# RAW DATA
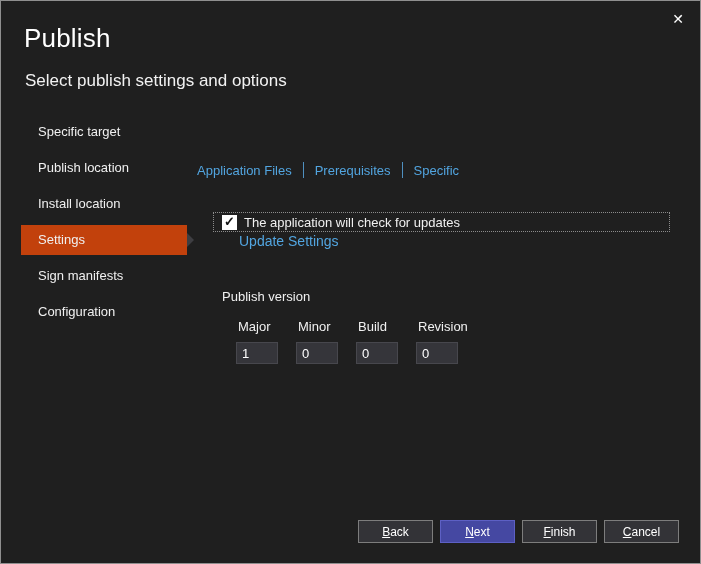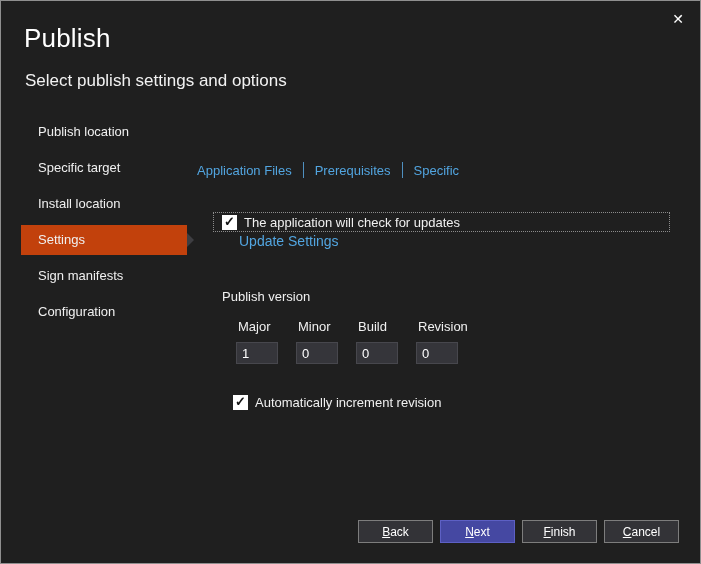"Publish location" div.sidebar-item { order: before "Specific target" -> after "Specific target" }
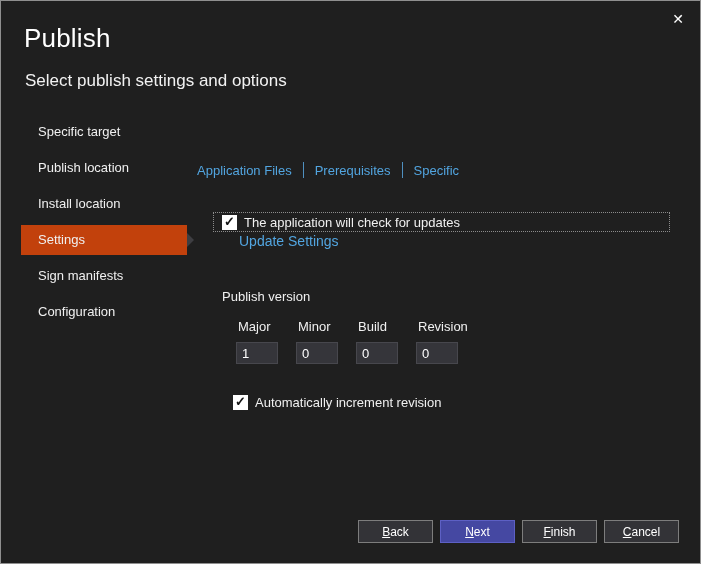"Automatically increment revision" div.check-row { html: <div> <span></span> <span>Automatically increment revision</span> </div> -> none }
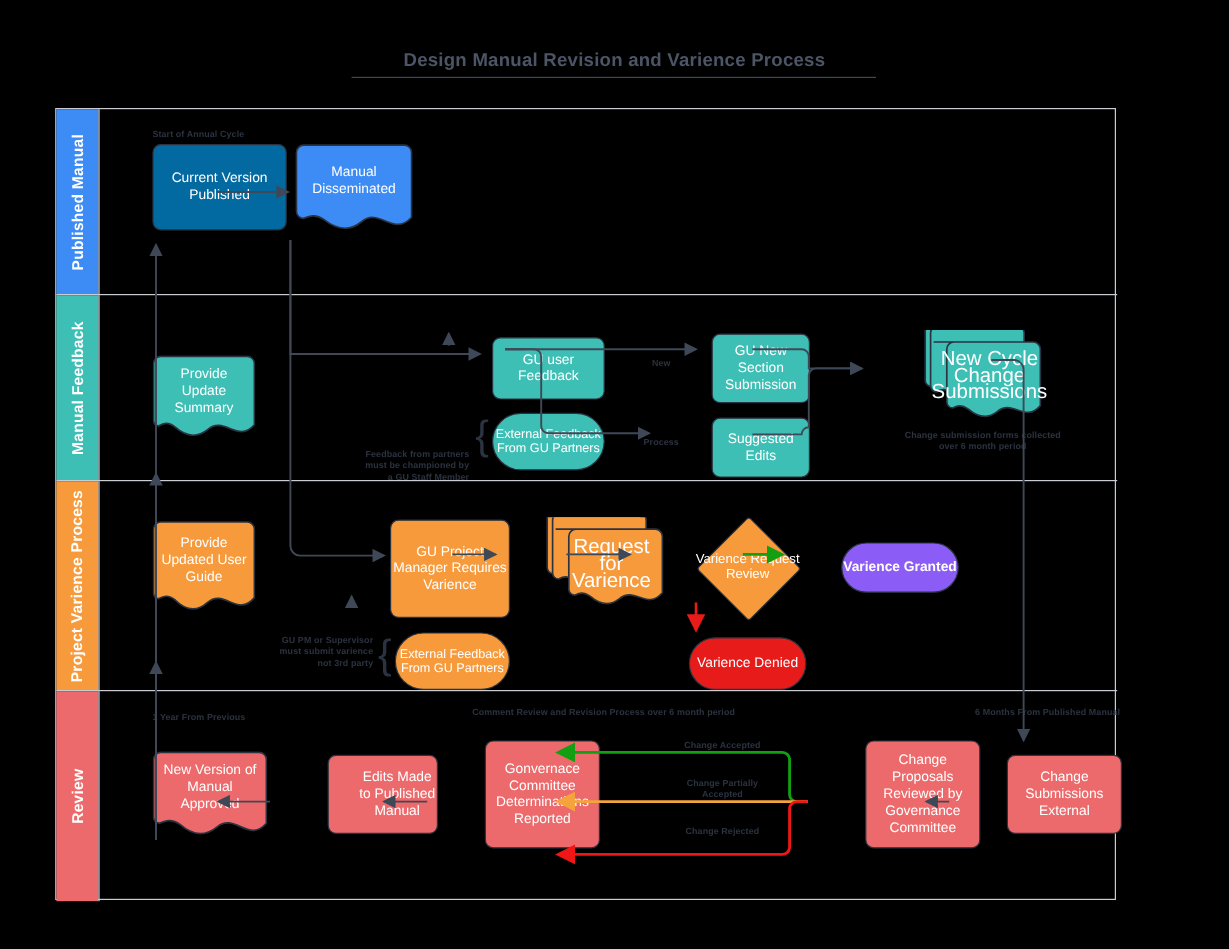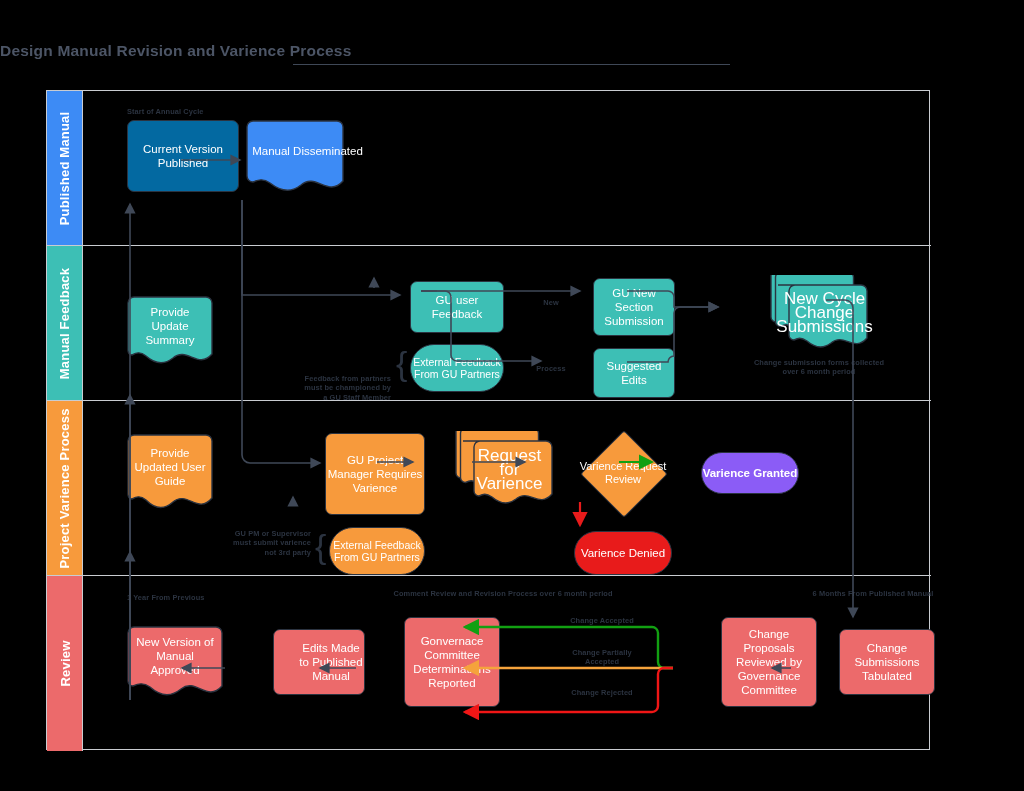"Design Manual Revision and Varience" .title { text-align: left -> center }
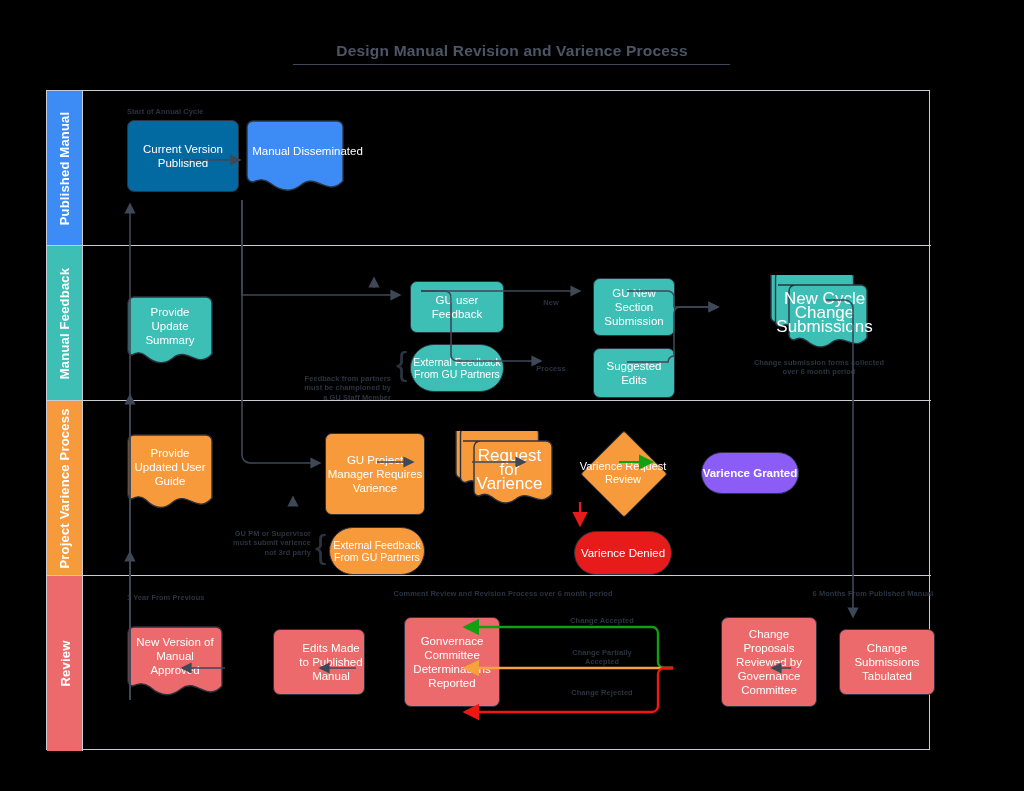"Manual Disseminated" div.doc { padding-left: 25px -> none }
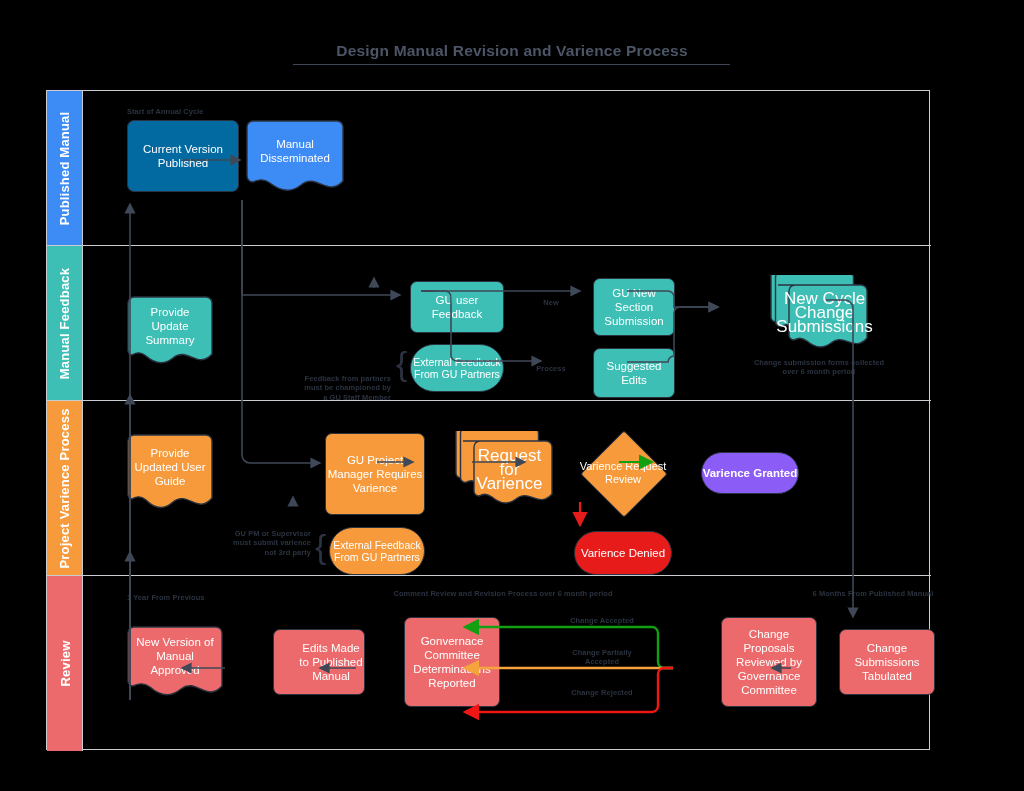"Change Submissions Tabulated" span { text: Tabulated -> External }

# WHAT YOU NEED TO DO
Retype the listing exactly. Pictures do not belong in the copy.

# TASK RESULT
"Publish location" div.sidebar-item { order: before "Specific target" -> after "Specific target" }
"Automatically increment revision" div.check-row { html: <div> <span></span> <span>Automatically increment revision</span> </div> -> none }
"Design Manual Revision and Varience" .title { text-align: left -> center }
"Manual Disseminated" div.doc { padding-left: 25px -> none }
"Change Submissions Tabulated" span { text: Tabulated -> External }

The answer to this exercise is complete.